Jean Botti’s start-up was developing all-electric Cassio family before insolvency last year.
Electric aircraft pioneer Aura Aero is acquiring the assets of VoltAero in a move that ends months of speculation about the future of its troubled fellow French start-up.
VoltAero – founded by former Airbus technology chief Jean Botti – has spent much of the past decade developing the Cassio series of electric passenger aircraft. The Cassio S demonstrator has since its maiden flight in 2019 performed more than 270 sorties, and VoltAero claimed to have secured close to 300 commitments for aircraft.
However, shortly after opening a production plant in Rochefort in western France, and unveiling the final production design configuration for the Cassio 330 at last year’s Paris air show, the company in October filed for insolvency when a promised equity investment from France’s ACI Group failed to materialise.
Since then, Botti is understood to have been seeking new investment in the project, including in Malaysia.
Toulouse-based Aura, which is developing the 19-seat, hybrid-electric ERA alongside a family of trainer aircraft and a military drone, says the “transaction brings together two complementary areas of French expertise around a common goal: to accelerate the decarbonisation of aviation with concrete, certifiable and industrially viable solutions developed in France.”
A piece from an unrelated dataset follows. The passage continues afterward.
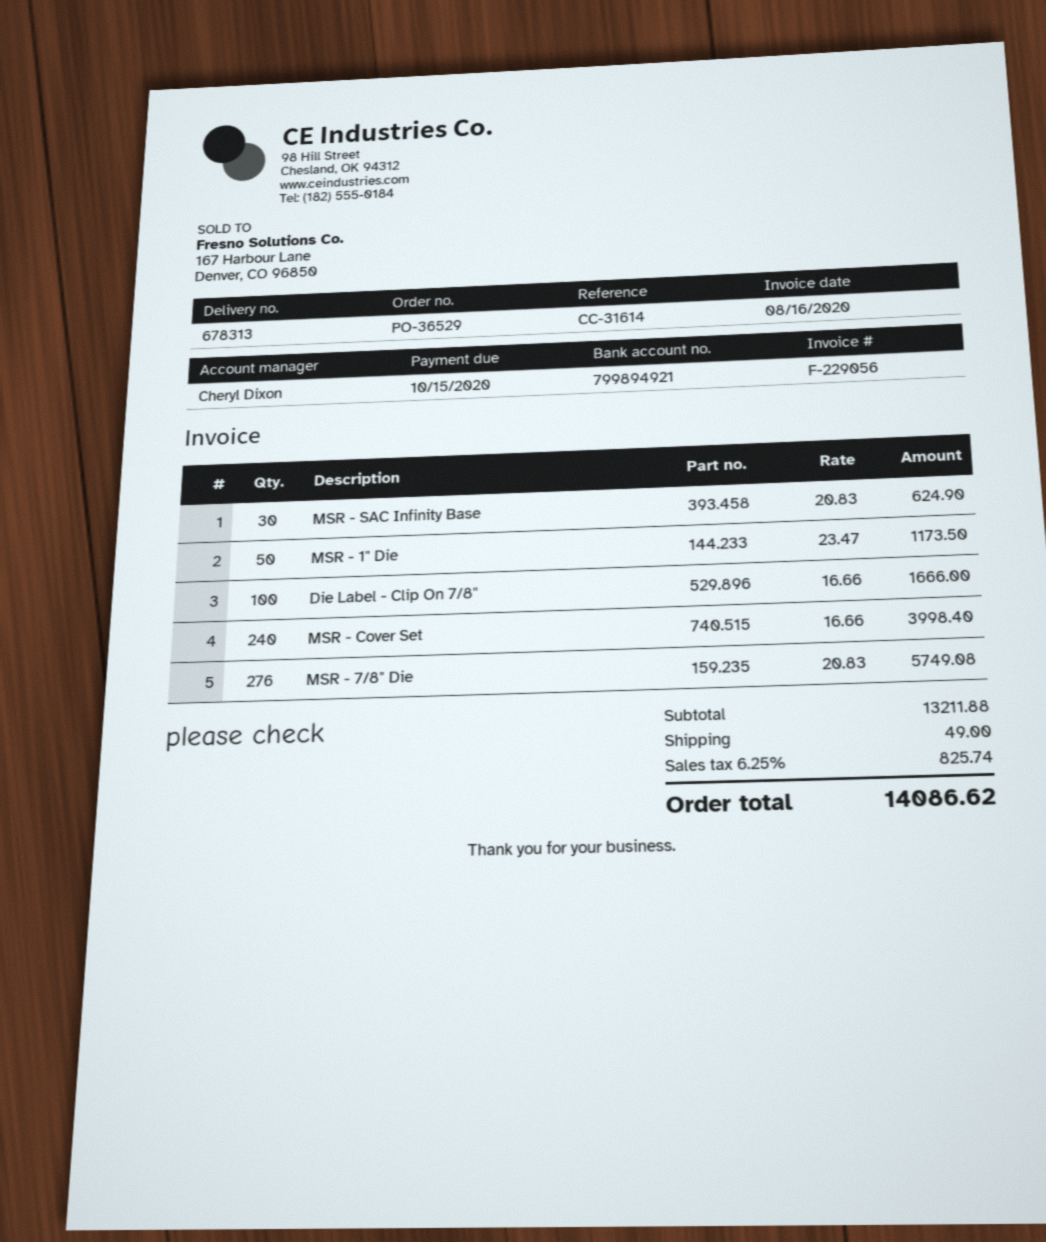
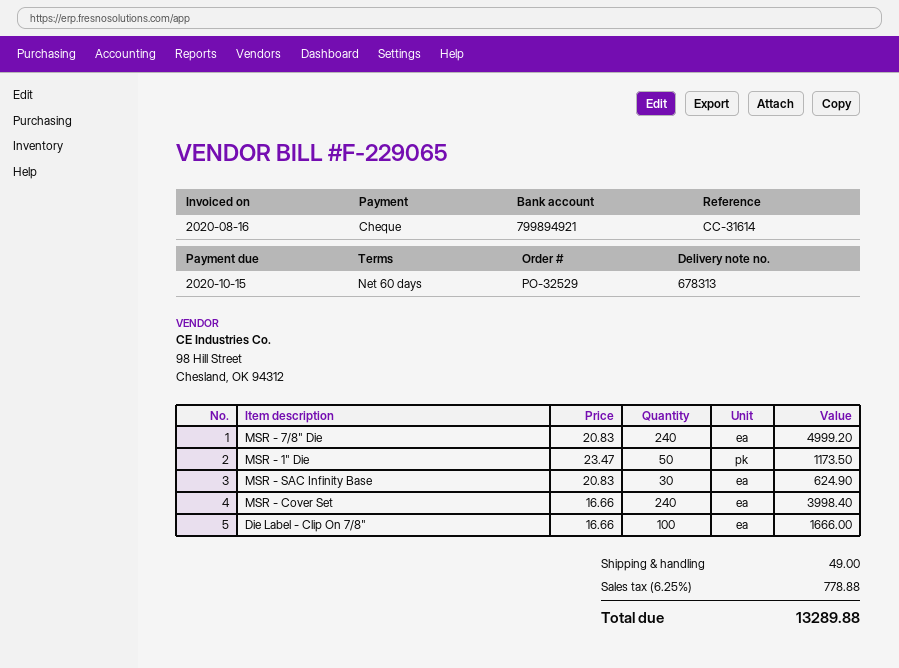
order number: PO-36529 -> PO-32529
invoice number: F-229056 -> F-229065
MSR - 7/8" Die: 276 x 20.83 = 5749.08 -> 240 x 20.83 = 4999.20
tax: 6.25% = 825.74 -> 6.25% = 778.88
total: 14086.62 -> 13289.88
The company, which is not disclosing the value of the deal, adds that the acquisition will provide it with “rare experience in hybrid-electric architecture and experimental aeronautical development”.
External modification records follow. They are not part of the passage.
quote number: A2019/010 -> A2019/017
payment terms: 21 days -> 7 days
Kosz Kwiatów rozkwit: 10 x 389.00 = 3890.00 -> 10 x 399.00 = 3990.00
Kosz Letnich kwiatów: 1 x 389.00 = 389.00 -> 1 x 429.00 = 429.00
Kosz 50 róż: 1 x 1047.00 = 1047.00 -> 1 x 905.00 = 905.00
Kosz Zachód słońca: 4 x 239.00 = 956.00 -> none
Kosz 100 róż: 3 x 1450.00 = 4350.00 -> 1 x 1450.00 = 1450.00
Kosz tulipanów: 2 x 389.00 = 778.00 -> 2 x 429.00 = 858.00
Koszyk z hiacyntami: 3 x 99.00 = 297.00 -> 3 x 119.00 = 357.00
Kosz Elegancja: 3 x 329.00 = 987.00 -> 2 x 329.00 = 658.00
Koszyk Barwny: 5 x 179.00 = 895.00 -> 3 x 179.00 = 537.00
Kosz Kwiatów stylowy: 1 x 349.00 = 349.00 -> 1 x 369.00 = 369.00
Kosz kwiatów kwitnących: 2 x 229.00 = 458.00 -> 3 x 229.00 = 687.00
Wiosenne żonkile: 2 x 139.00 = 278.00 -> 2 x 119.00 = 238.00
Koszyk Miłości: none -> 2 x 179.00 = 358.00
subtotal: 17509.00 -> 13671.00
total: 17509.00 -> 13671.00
The purchase includes “key technological and industrial assets” including patents and prototyping capabilities, as well as the Rochefort site and members of the VoltAero team, although it is unclear if that will include Botti.
Aura, which plans to relocate to an all-new assembly plant at Toulouse’s Francazal airport in 2028, says the 2,300sq m (25,000sq ft) Rochefort facility, with direct runway access, will give it an additional operational base for flight testing, integrating and “refining new architectures”.
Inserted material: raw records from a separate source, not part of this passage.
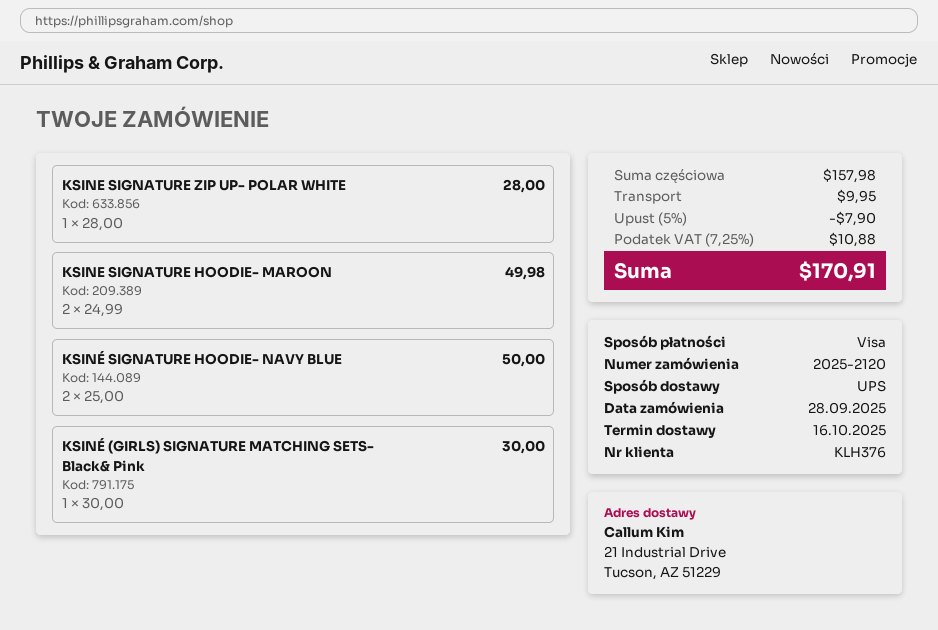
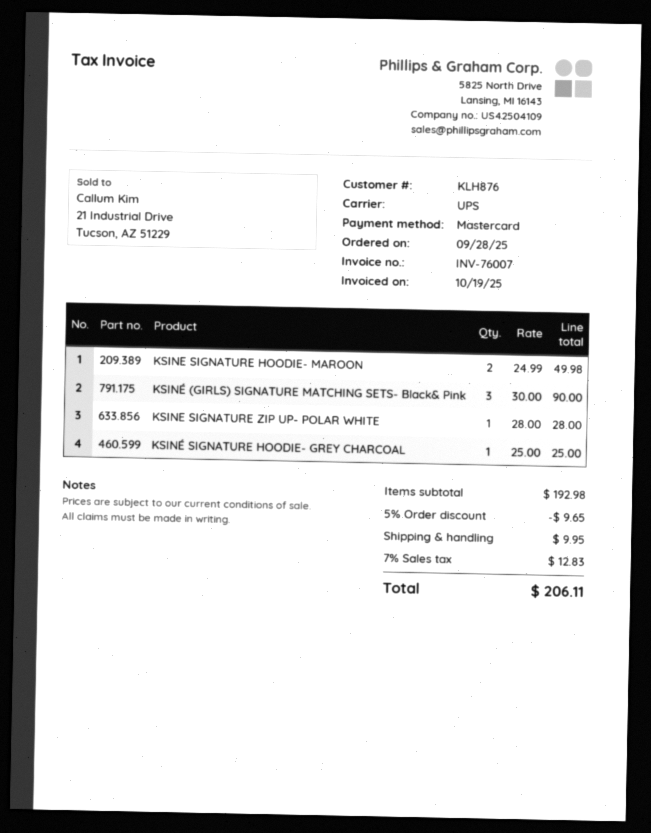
customer number: KLH376 -> KLH876
payment method: Visa -> Mastercard
KSINÉ SIGNATURE HOODIE- NAVY BLUE: 2 x 25.00 = 50.00 -> none
KSINÉ (GIRLS) SIGNATURE MATCHING SETS- Black& Pink: 1 x 30.00 = 30.00 -> 3 x 30.00 = 90.00
KSINÉ SIGNATURE HOODIE- GREY CHARCOAL: none -> 1 x 25.00 = 25.00
subtotal: 157.98 -> 192.98
discount: 5% = 7.90 -> 5% = 9.65
tax: 7.25% = 10.88 -> 7% = 12.83
total: 170.91 -> 206.11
President and co-founder of Aura, Jeremy Caussade, says the acquisition also represents a “commitment to national sovereignty” by preserving key aviation expertise in France.
The move is the latest in series of retrenchments in the advanced air mobility market, with the collapse of German electric vertical take-off and landing (eVTOL) developers Lilium and Volocopter in late 2024 – the latter was subsequently revived by the owners of Austrian general aviation specialist Diamond – and Hyundai’s suspension last year of the S-A2 project by its Supernal offshoot. Airbus has also put on ice its CityAirbus eVTOL programme.